[Opening Listed entries section]

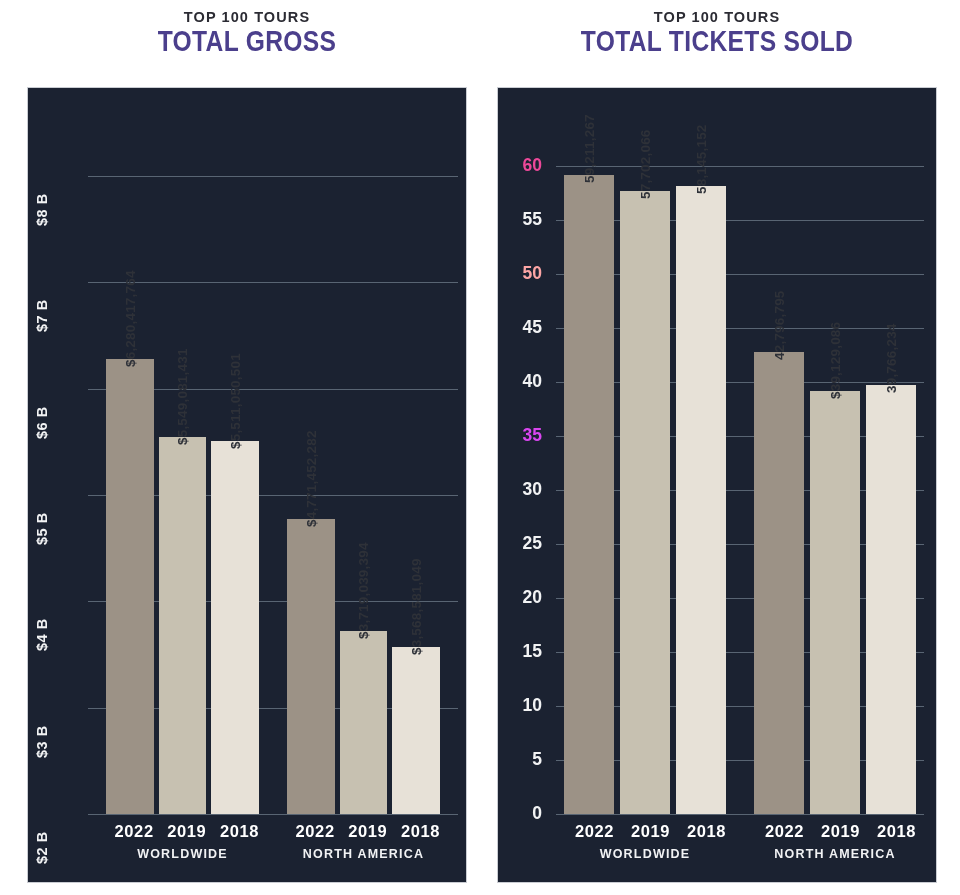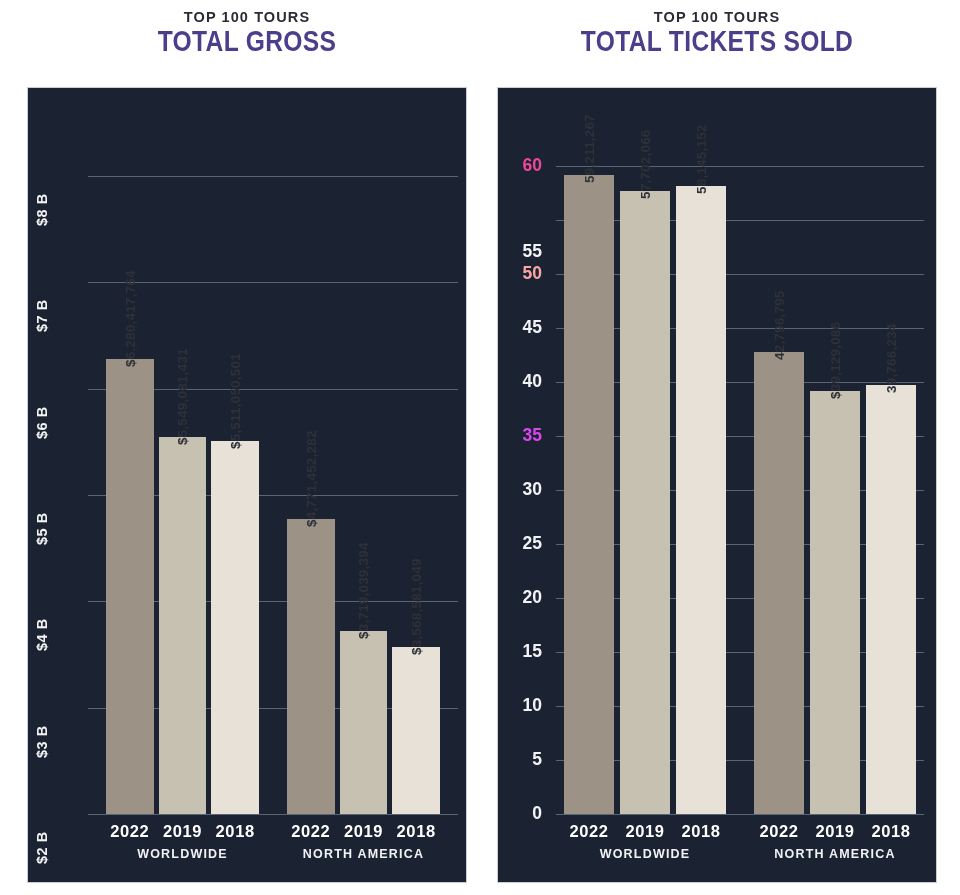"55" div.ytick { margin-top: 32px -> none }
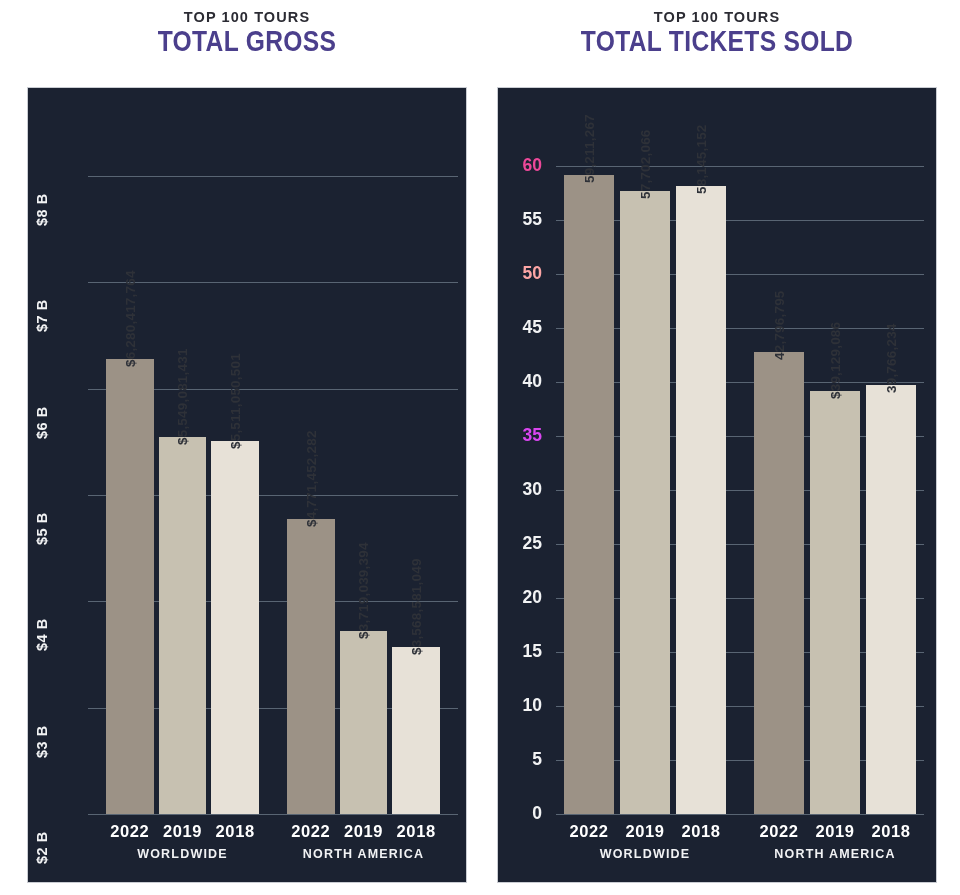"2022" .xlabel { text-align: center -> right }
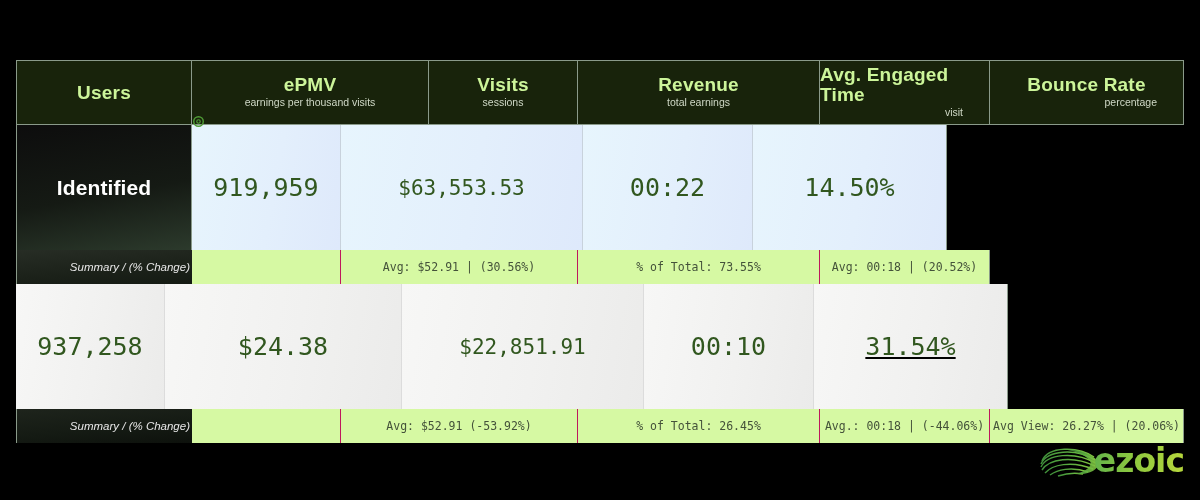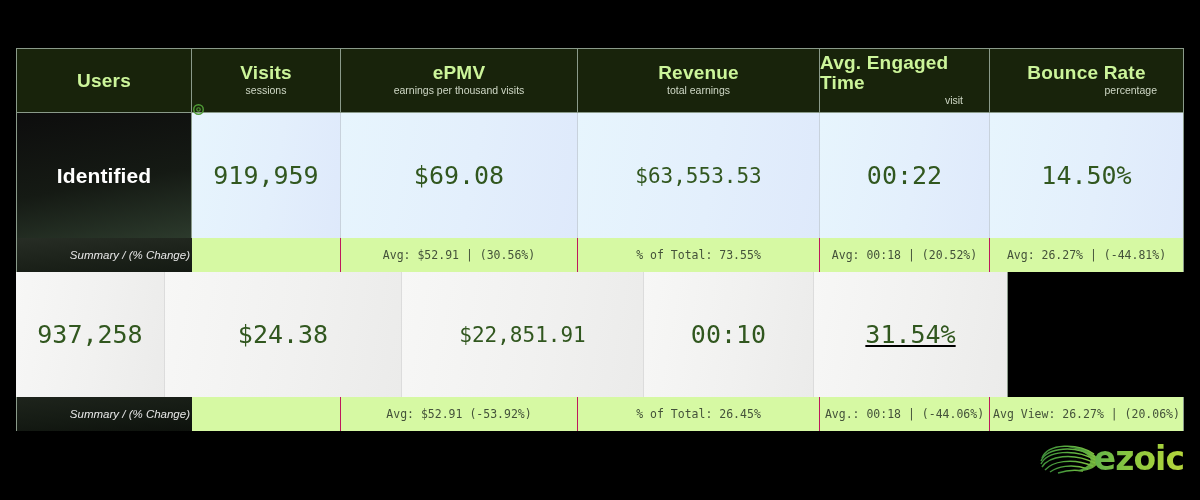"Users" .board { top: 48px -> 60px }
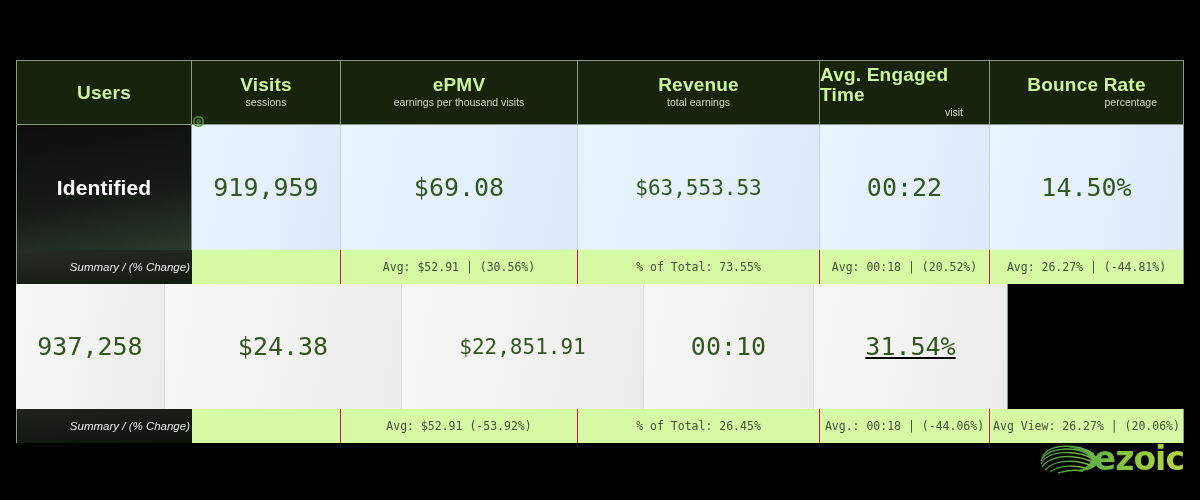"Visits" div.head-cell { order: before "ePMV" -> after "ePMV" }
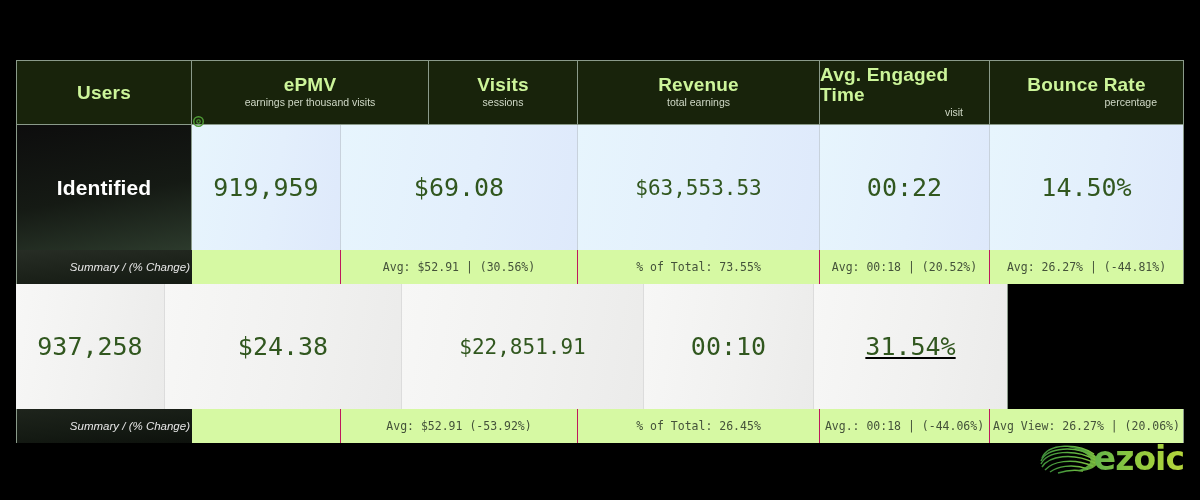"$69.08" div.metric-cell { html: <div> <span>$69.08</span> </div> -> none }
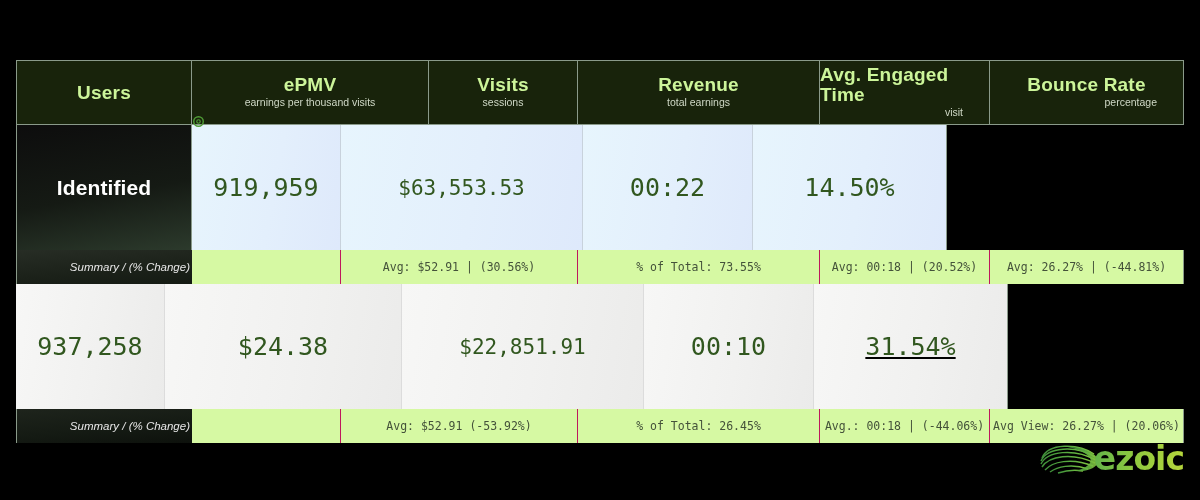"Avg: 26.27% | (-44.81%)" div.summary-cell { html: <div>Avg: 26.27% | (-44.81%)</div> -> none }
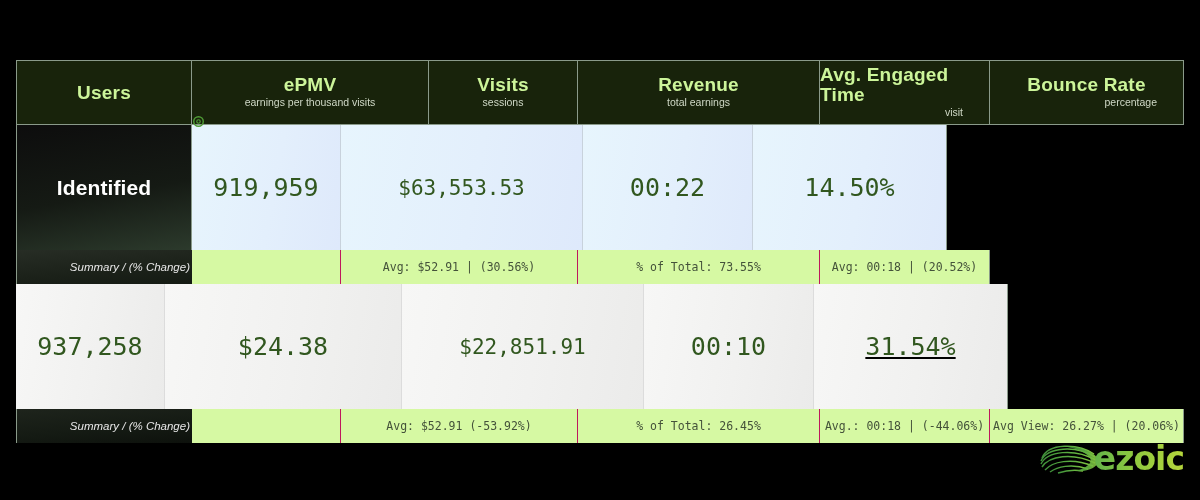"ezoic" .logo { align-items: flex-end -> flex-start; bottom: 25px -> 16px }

[Closing Listed entries section]

## The problem
Give back, exactly and without pictures, the stretch of the records above from the line containing "text-align: center ->" through the line containing "html: <div> <span>$69.08</span>", with both end lines included.

## Task answer
"2022" .xlabel { text-align: center -> right }
"Users" .board { top: 48px -> 60px }
"Visits" div.head-cell { order: before "ePMV" -> after "ePMV" }
"$69.08" div.metric-cell { html: <div> <span>$69.08</span> </div> -> none }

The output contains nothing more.